== Description of the task ==
Type out the complete listing below word for word, without its pictures.

== Extracted data ==
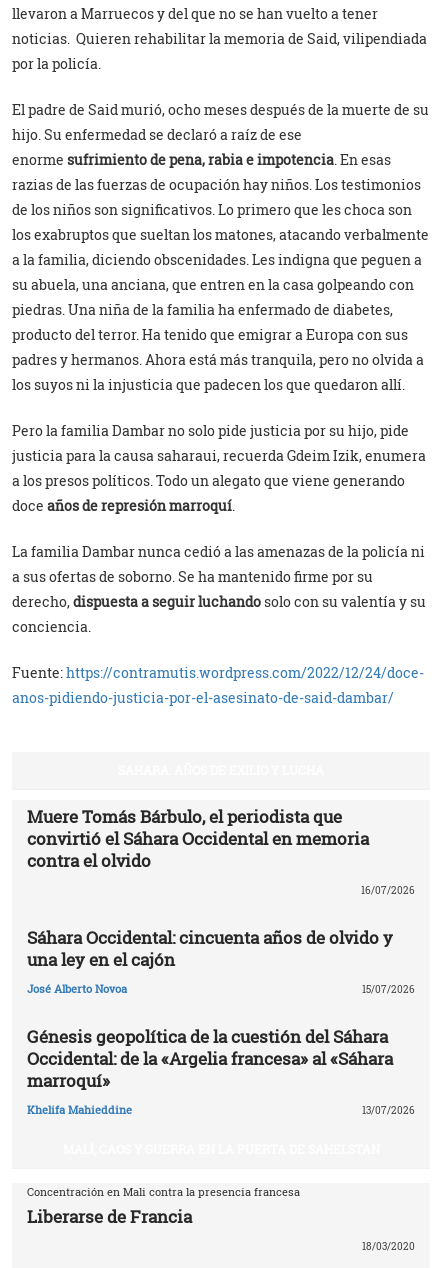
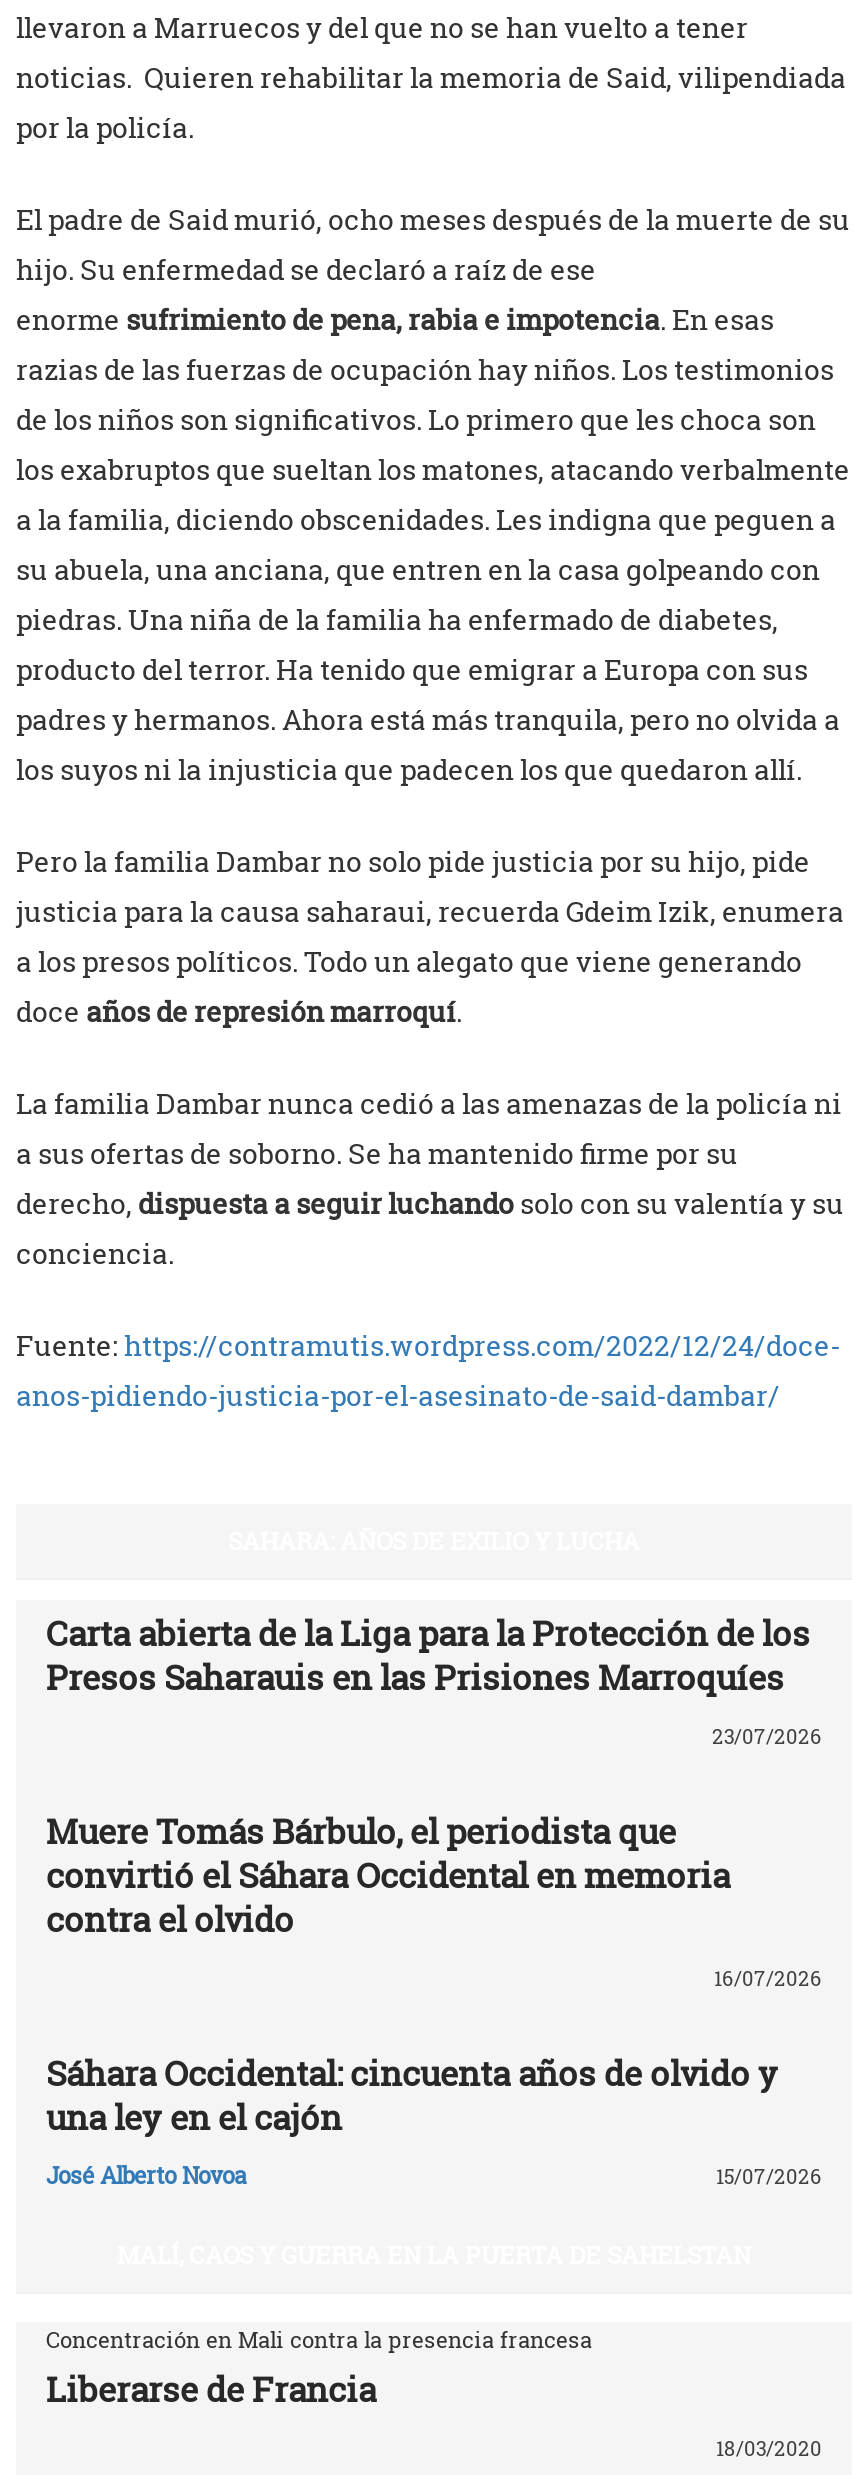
+ Carta abierta de la Liga para la Protección de los
+ Presos Saharauis en las Prisiones Marroquíes
+ 23/07/2026

moved down: Muere Tomás Bárbulo, el periodista que | convirtió el Sáhara Occidental en memoria | contra el olvido | 16/07/2026 | Sáhara Occidental: cincuenta años de olvido y | una ley en el cajón | José Alberto Novoa | 15/07/2026

- Génesis geopolítica de la cuestión del Sáhara
- Occidental: de la «Argelia francesa» al «Sáhara
- marroquí»
- Khelifa Mahieddine
- 13/07/2026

== Answer for this exercise ==
+ Carta abierta de la Liga para la Protección de los
+ Presos Saharauis en las Prisiones Marroquíes
+ 23/07/2026

moved down: Muere Tomás Bárbulo, el periodista que | convirtió el Sáhara Occidental en memoria | contra el olvido | 16/07/2026 | Sáhara Occidental: cincuenta años de olvido y | una ley en el cajón | José Alberto Novoa | 15/07/2026

- Génesis geopolítica de la cuestión del Sáhara
- Occidental: de la «Argelia francesa» al «Sáhara
- marroquí»
- Khelifa Mahieddine
- 13/07/2026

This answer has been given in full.